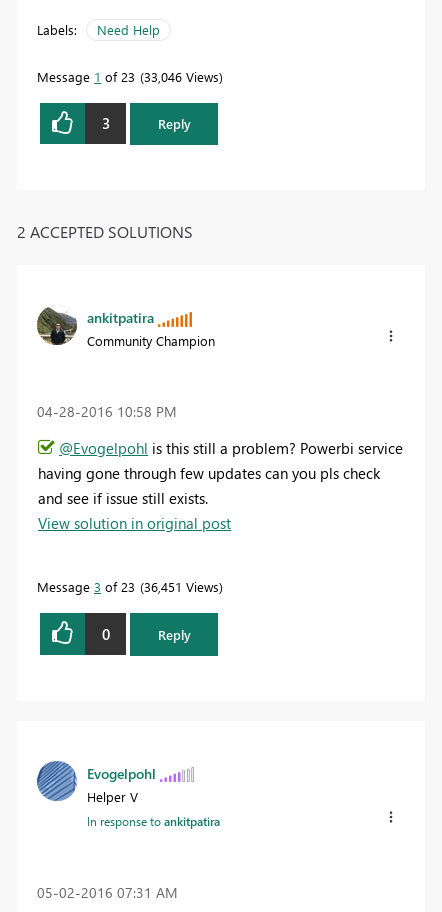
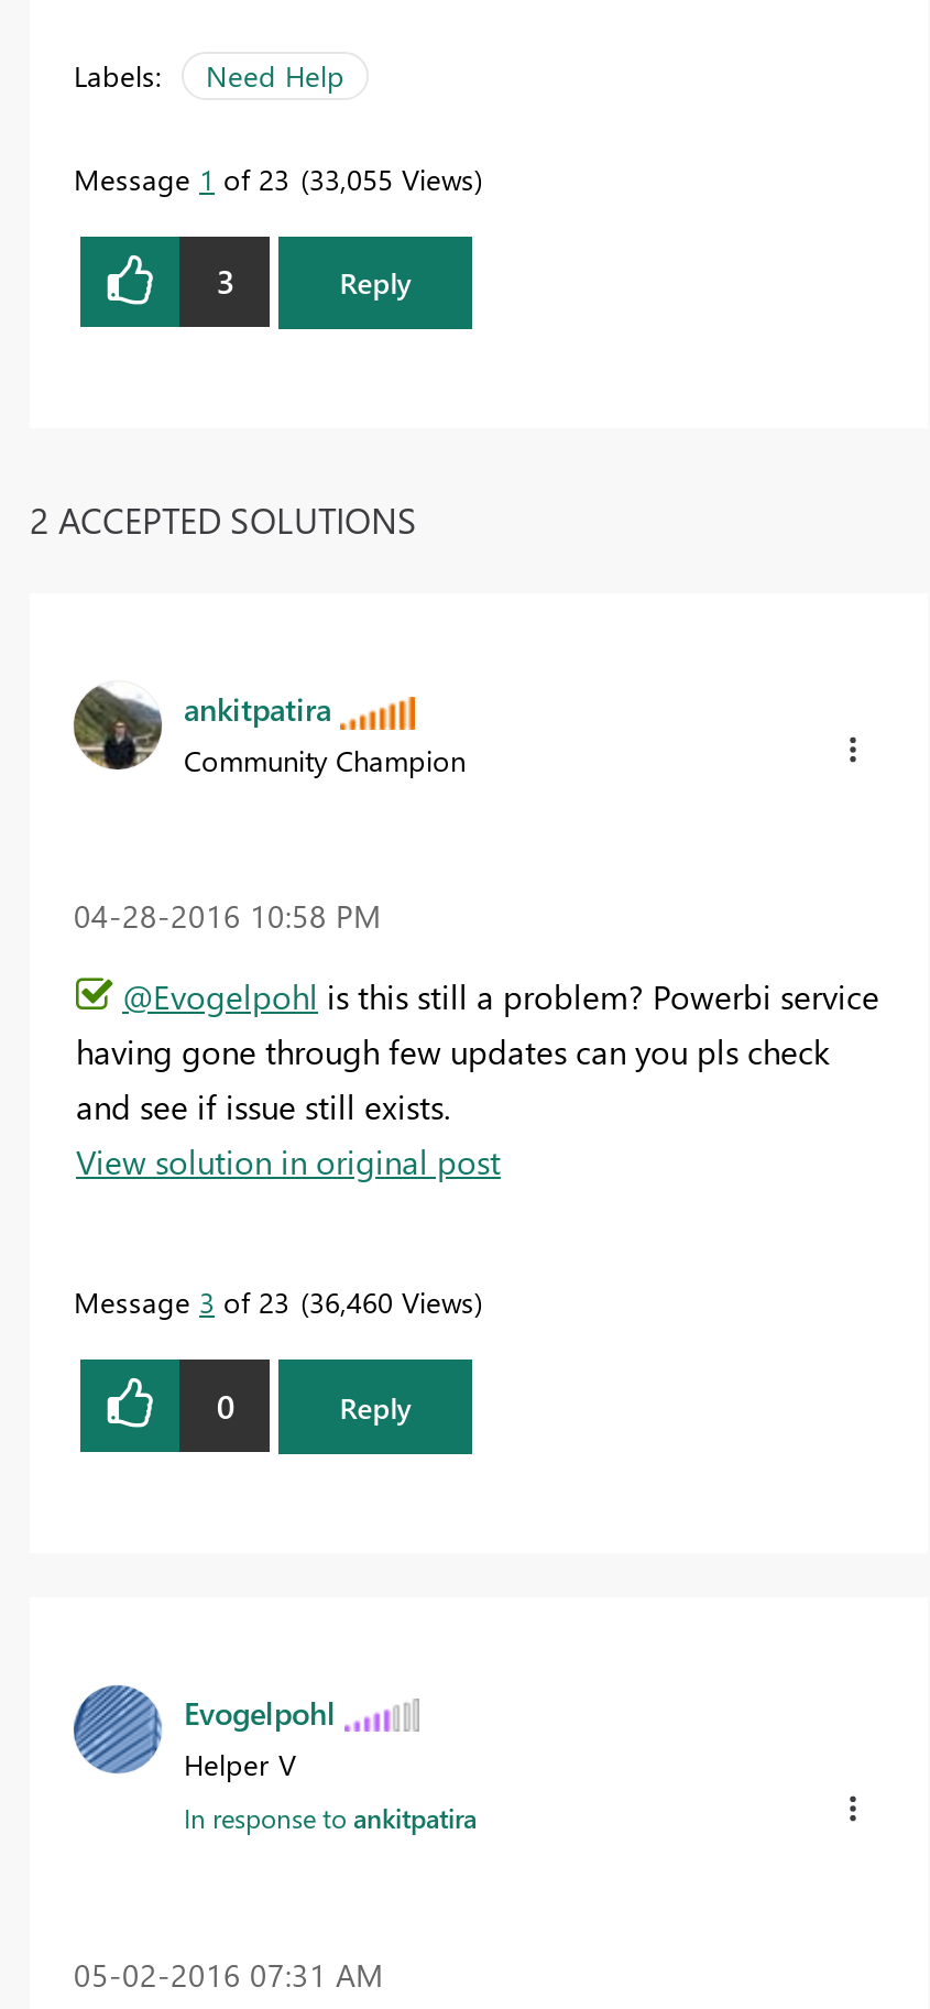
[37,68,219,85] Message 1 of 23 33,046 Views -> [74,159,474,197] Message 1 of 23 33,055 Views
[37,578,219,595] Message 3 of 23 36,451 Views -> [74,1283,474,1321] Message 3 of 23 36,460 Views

* * *

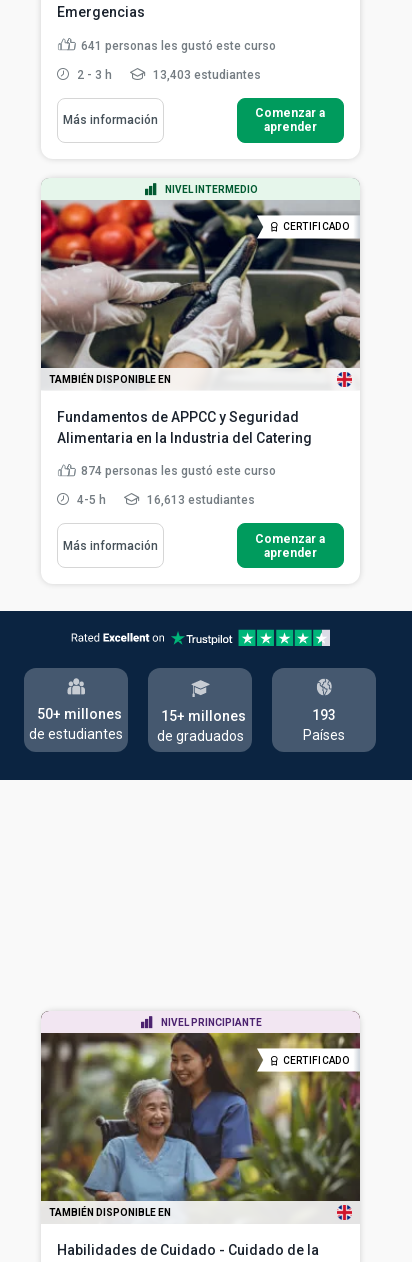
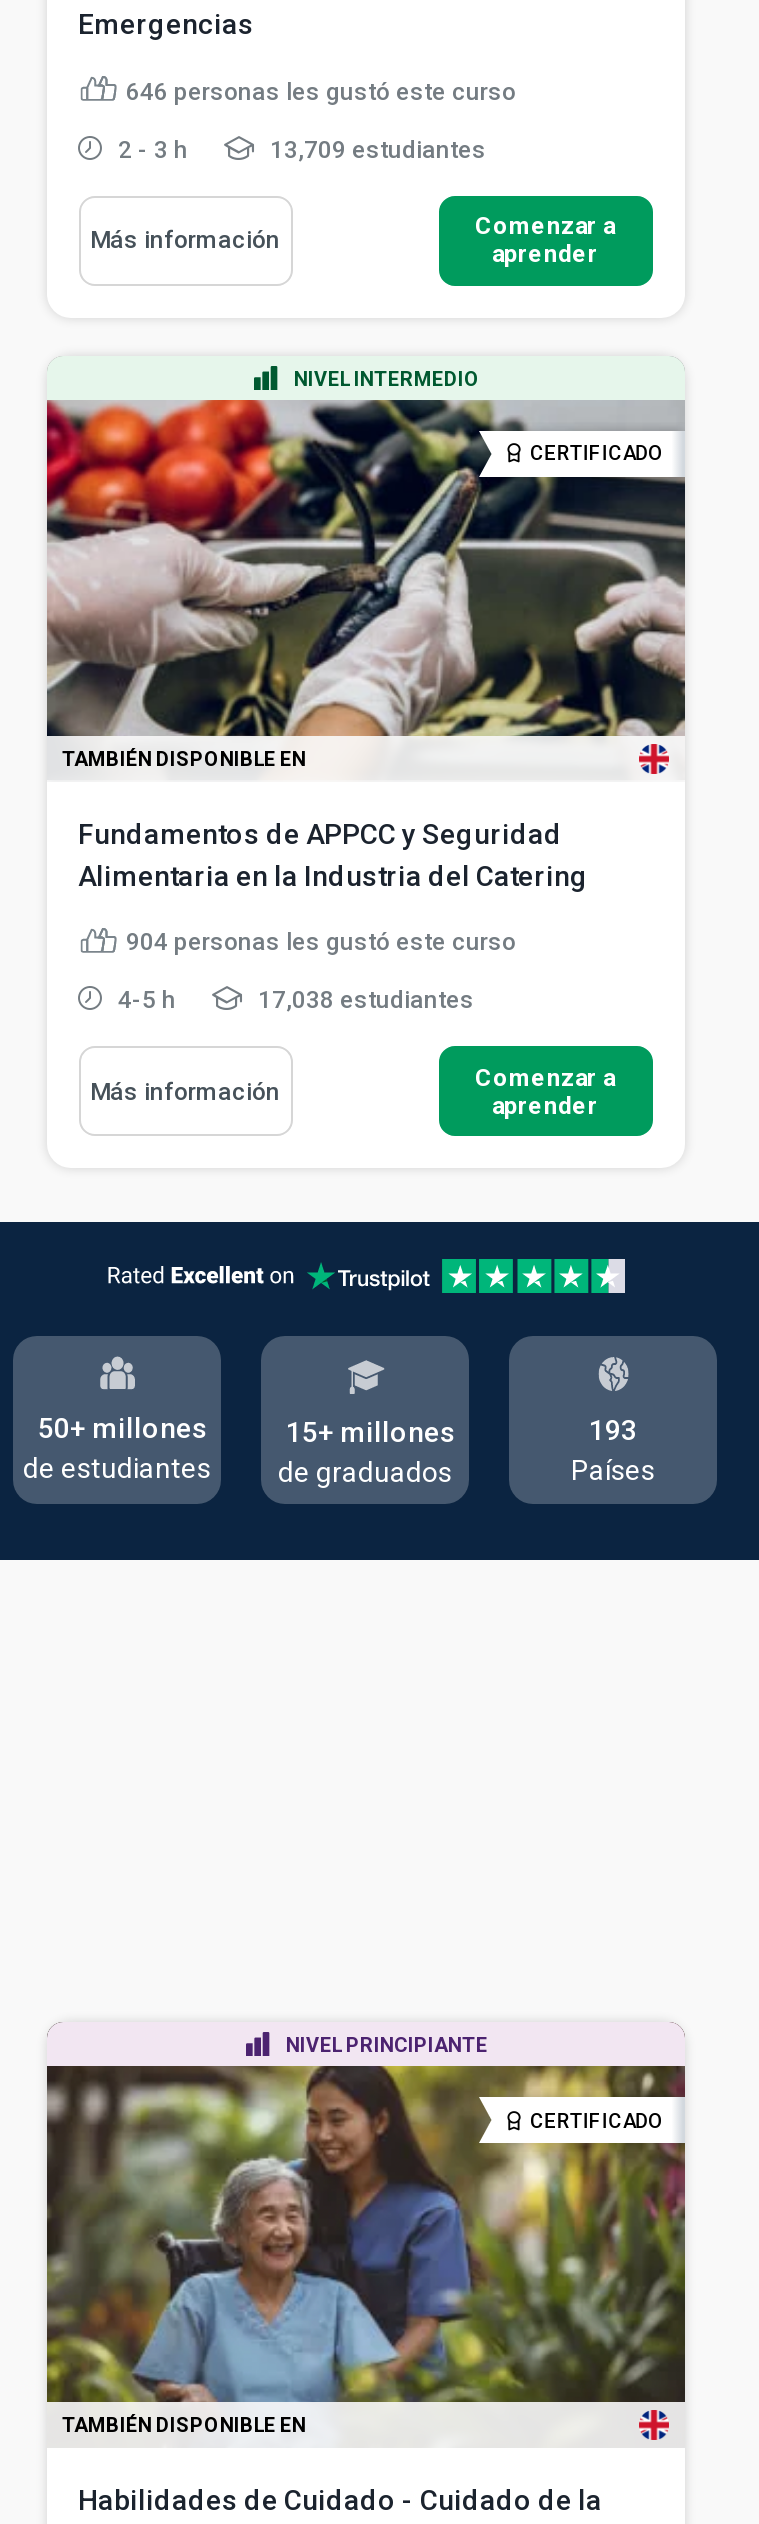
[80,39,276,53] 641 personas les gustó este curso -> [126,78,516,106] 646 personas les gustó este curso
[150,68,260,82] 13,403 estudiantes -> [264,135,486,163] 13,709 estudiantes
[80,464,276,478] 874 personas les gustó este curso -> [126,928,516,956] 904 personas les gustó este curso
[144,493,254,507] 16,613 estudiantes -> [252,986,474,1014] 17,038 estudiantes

### Goal of the exercise
Would you please copy exactly the part of the entries above that begins at the line containing "[150,68,260,82] 13,403 estudiantes" and ends at the line containing "[144,493,254,507] 16,613 estudiantes", both lines included?

### Finished task
[150,68,260,82] 13,403 estudiantes -> [264,135,486,163] 13,709 estudiantes
[80,464,276,478] 874 personas les gustó este curso -> [126,928,516,956] 904 personas les gustó este curso
[144,493,254,507] 16,613 estudiantes -> [252,986,474,1014] 17,038 estudiantes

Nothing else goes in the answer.